The discovery of this fallout pattern is, at the time of writing, an undescribed phenomenon that is largely unimportant in traditional MALDI workflows but has several implications for the data collected from IMS. IMS is a technique that is designed to elucidate the physical location of biomolecule within a sample. From our investigation, we have discovered that there is a high likelihood that each laser ablation site contains some material from the previous ablation site; therefore, it is reasonable to assume that molecules are also being spread over an area, thereby “contaminating” the adjacent spot with potentially ionizable molecules. Considering the spatial nature of IMS, this put forth the possibility that ions are being detected that may not actually originate from that area. If this only occurred within a small area, the relatively small amount of material being produced would not be that impactful. However, considering that fallout is “thrown” as far as 700 μm, it is very possible that the spatial maps generated may not actually be true representations of the biology of the sample. Though this fallout is likely very low in concentration, high sensitivity instrumentation such as FTICR or Orbitraps coupled to MALDI sources may indeed detect what is present.

While considering these findings, there is currently no definitive way to measure the contents of fallout nor is there a way of relatively quantifying how the fallout is impacting the spectra being generated. Determining the components of fallout and the concentration of analyte within is currently a future direction and a subject of further investigation.

Conclusion

The purpose of this study was to characterize what is physically happening to a sample that is analyzed via IMS when a grid style laser ablation pattern is used. We discovered that the ablation caused by the laser is not evenly distributed across its diameter and, instead, follows a Gaussian distribution resulting in a corona of incomplete ionization around the outside of the laser beam. It also became apparent that the laser has the ability to “shear” matrix crystals, thereby necessitating a change in the definition of resolution and the factors that control it.

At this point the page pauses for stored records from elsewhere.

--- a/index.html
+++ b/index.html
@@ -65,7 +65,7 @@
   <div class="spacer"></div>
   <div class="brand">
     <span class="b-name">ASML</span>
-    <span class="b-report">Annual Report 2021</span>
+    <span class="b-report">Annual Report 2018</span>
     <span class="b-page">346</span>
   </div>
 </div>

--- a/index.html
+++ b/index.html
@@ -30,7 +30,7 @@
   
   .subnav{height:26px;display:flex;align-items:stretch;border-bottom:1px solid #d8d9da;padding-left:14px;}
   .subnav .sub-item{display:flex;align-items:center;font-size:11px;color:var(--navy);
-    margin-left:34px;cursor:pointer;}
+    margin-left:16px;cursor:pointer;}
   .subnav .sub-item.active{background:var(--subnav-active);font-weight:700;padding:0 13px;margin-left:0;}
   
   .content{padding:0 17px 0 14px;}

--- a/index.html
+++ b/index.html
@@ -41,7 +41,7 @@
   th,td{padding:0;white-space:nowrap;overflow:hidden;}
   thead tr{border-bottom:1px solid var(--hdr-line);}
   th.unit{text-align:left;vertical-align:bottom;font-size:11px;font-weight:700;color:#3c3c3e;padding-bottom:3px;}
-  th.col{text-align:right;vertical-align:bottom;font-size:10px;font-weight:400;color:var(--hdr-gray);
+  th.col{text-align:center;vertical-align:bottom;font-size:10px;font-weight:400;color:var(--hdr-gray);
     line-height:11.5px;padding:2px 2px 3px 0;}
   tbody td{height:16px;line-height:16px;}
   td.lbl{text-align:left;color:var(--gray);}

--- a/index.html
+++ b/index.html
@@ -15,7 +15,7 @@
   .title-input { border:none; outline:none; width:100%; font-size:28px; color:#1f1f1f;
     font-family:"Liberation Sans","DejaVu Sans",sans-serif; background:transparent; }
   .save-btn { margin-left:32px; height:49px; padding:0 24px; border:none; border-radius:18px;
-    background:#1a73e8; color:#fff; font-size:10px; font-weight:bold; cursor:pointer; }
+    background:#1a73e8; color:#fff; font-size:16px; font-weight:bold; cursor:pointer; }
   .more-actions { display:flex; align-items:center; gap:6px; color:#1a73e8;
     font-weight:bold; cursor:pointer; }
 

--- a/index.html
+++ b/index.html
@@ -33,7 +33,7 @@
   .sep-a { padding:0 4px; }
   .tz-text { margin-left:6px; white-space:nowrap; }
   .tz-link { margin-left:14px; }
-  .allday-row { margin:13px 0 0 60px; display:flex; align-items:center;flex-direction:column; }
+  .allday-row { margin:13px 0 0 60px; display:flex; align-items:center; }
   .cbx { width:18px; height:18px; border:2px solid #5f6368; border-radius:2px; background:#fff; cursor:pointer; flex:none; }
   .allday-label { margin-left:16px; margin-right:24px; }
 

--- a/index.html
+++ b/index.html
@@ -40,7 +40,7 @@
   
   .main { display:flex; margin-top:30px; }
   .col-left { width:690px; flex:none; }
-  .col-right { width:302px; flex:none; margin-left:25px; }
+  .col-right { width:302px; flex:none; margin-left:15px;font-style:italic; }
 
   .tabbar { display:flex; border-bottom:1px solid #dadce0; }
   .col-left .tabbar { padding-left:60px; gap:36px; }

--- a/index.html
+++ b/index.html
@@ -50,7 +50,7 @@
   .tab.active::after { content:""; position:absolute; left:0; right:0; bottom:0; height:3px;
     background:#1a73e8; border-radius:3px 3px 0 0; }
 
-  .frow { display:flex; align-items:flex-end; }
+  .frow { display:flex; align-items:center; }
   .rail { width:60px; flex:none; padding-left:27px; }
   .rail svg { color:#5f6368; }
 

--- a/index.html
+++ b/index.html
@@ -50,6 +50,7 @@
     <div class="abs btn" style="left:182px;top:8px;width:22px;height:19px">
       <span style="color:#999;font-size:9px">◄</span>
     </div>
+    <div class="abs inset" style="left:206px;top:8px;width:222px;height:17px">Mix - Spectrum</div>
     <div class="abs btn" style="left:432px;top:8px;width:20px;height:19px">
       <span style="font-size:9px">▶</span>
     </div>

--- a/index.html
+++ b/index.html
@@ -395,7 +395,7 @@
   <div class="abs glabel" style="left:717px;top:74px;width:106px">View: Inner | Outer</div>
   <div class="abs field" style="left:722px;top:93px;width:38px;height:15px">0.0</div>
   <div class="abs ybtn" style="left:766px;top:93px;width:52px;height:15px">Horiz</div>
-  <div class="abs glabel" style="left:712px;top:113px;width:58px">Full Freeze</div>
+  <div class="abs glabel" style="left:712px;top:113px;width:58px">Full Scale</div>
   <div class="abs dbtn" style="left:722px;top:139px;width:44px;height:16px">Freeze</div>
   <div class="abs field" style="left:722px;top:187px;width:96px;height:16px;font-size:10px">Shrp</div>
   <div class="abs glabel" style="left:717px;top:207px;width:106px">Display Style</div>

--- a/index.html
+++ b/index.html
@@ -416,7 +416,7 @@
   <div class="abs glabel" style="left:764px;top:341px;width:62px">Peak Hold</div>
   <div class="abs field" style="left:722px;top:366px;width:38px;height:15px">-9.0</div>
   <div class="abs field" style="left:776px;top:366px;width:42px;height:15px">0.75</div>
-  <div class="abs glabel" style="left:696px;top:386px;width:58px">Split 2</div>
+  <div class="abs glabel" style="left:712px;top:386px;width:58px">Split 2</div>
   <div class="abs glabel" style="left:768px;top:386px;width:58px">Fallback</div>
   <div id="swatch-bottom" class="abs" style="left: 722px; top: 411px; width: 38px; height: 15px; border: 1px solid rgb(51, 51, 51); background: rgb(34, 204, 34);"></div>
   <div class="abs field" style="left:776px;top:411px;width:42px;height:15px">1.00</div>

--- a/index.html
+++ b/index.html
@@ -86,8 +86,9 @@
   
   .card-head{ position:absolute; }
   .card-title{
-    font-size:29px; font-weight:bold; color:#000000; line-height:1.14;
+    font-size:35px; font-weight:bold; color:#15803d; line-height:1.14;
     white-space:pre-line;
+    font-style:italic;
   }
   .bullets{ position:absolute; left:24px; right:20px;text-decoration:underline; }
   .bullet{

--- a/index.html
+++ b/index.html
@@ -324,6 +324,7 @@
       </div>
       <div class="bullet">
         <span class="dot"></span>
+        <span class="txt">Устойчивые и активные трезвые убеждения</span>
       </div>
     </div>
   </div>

Finally, we also conclude that the “fallout” generated from laser ablation has the potential to introduce error when measuring the spatial distribution of biomolecules. Though this is most likely not an issue with current TOF-based MALDI instruments, as new higher sensitivity instrumentation becomes available and the use of FCTIR and Orbitrap-based mass spectrometry gains popularity, this will likely become an issue that will need resolving.

Appendix 1

A single shot of the laser showing a circular shape and the ring of partial ionization surrounding the ablated area (indicated by lighter coloured crystals).